[Change listing data]
= = = = = = =
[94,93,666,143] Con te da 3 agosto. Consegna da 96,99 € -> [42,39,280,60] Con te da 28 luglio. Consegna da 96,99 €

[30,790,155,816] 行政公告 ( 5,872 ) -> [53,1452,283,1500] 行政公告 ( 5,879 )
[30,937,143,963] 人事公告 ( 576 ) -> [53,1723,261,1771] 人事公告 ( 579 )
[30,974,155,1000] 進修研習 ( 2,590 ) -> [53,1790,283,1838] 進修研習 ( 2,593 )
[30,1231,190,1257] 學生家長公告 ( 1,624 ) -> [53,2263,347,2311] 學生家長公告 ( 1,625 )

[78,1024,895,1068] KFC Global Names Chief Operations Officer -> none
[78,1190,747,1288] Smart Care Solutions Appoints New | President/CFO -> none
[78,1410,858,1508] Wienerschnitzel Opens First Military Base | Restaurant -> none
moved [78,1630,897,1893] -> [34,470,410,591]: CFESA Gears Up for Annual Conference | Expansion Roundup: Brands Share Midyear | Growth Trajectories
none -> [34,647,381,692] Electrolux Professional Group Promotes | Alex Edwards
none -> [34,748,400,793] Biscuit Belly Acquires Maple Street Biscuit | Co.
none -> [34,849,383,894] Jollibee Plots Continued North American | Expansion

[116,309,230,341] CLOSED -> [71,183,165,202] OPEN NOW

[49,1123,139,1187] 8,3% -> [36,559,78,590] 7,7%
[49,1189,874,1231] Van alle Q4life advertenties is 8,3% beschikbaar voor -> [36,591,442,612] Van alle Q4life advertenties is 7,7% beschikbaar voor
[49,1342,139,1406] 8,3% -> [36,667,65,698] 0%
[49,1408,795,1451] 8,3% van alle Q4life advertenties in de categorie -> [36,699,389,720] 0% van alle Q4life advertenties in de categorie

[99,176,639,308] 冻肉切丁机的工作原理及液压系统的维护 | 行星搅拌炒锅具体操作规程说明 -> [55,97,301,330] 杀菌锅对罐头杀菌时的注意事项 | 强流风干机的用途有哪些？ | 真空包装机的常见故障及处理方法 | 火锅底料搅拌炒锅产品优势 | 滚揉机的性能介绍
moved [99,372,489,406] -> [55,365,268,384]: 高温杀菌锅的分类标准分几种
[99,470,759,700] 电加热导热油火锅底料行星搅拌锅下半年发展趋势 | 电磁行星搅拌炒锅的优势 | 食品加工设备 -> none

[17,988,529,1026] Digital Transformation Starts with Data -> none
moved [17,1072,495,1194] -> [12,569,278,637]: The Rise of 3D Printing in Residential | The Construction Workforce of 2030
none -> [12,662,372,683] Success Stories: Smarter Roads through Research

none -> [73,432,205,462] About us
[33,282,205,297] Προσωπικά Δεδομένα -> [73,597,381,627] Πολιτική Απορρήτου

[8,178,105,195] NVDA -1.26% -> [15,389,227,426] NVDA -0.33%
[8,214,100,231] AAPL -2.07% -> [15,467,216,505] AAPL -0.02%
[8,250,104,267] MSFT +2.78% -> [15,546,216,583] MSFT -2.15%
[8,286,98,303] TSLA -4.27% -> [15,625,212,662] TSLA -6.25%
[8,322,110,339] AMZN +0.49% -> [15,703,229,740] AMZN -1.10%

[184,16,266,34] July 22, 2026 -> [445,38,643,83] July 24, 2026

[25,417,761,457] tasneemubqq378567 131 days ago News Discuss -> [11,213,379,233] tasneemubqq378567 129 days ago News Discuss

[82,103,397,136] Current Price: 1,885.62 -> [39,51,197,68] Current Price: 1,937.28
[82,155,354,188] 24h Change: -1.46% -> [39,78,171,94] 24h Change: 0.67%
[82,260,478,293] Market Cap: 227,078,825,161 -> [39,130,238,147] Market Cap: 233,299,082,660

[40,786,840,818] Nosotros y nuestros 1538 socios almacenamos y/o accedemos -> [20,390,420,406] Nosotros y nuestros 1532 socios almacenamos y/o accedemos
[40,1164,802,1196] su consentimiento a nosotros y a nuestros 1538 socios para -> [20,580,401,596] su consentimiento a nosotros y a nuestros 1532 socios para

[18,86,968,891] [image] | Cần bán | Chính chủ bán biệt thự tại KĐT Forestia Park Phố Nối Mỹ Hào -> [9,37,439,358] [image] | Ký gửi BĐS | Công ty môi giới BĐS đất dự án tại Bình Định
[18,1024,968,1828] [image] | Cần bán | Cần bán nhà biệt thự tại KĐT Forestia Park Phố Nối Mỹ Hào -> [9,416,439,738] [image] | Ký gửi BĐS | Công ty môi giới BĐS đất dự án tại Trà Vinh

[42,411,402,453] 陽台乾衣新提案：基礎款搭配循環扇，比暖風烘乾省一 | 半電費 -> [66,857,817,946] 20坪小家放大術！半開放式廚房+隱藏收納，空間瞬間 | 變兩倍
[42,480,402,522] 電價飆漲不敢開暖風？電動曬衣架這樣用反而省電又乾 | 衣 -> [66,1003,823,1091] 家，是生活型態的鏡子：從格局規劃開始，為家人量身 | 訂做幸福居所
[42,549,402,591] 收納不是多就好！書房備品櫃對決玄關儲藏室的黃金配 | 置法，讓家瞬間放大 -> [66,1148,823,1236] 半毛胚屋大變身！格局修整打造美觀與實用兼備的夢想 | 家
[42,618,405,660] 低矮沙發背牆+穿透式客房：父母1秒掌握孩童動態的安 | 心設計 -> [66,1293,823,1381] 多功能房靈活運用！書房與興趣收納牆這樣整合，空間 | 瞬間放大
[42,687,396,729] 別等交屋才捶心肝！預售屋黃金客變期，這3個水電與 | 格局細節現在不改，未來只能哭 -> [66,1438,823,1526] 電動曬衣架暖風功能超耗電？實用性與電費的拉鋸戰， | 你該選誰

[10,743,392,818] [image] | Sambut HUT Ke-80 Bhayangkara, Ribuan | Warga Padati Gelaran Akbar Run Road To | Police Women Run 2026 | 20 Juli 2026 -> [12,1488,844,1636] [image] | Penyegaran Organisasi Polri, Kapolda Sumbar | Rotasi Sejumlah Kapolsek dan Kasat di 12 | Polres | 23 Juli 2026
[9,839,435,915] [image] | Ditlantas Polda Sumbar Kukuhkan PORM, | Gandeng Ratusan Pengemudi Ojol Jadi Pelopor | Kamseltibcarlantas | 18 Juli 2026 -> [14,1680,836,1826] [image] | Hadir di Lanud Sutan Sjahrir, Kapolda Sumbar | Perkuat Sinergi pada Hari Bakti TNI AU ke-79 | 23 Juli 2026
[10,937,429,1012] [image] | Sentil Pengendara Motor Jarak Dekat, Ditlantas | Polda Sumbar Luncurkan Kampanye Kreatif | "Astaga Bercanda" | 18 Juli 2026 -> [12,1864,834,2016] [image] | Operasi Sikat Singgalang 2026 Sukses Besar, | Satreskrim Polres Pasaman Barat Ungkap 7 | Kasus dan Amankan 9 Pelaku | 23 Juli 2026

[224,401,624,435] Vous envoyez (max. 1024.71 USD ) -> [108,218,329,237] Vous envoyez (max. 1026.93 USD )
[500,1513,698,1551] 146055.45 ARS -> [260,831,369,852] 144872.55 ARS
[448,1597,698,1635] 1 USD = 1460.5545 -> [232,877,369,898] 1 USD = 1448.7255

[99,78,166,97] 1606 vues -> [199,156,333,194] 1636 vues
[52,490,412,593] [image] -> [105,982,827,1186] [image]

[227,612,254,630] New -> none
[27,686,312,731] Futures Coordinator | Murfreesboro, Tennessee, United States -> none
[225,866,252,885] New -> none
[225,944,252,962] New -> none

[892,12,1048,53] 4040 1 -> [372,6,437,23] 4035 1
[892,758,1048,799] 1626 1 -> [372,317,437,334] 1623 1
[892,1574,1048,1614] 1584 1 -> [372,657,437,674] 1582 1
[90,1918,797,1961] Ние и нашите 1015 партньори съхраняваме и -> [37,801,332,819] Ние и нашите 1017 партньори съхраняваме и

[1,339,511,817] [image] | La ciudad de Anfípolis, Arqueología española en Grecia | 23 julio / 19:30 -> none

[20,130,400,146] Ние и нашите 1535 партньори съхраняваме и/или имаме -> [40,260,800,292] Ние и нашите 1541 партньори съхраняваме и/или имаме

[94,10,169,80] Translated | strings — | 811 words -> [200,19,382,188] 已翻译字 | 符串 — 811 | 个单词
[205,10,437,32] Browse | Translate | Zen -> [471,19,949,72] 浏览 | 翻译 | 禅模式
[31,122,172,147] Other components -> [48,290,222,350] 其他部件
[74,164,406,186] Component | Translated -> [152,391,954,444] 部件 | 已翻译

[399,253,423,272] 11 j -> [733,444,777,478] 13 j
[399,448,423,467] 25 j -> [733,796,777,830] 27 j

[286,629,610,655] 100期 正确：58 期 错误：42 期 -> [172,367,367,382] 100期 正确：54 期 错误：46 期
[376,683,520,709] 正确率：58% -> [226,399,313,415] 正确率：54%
= = = = = = =
* _Task_
The lines sought are those in the data above that include the string "Polres"; copy each one.

* _Response_
[10,743,392,818] [image] | Sambut HUT Ke-80 Bhayangkara, Ribuan | Warga Padati Gelaran Akbar Run Road To | Police Women Run 2026 | 20 Juli 2026 -> [12,1488,844,1636] [image] | Penyegaran Organisasi Polri, Kapolda Sumbar | Rotasi Sejumlah Kapolsek dan Kasat di 12 | Polres | 23 Juli 2026
[10,937,429,1012] [image] | Sentil Pengendara Motor Jarak Dekat, Ditlantas | Polda Sumbar Luncurkan Kampanye Kreatif | "Astaga Bercanda" | 18 Juli 2026 -> [12,1864,834,2016] [image] | Operasi Sikat Singgalang 2026 Sukses Besar, | Satreskrim Polres Pasaman Barat Ungkap 7 | Kasus dan Amankan 9 Pelaku | 23 Juli 2026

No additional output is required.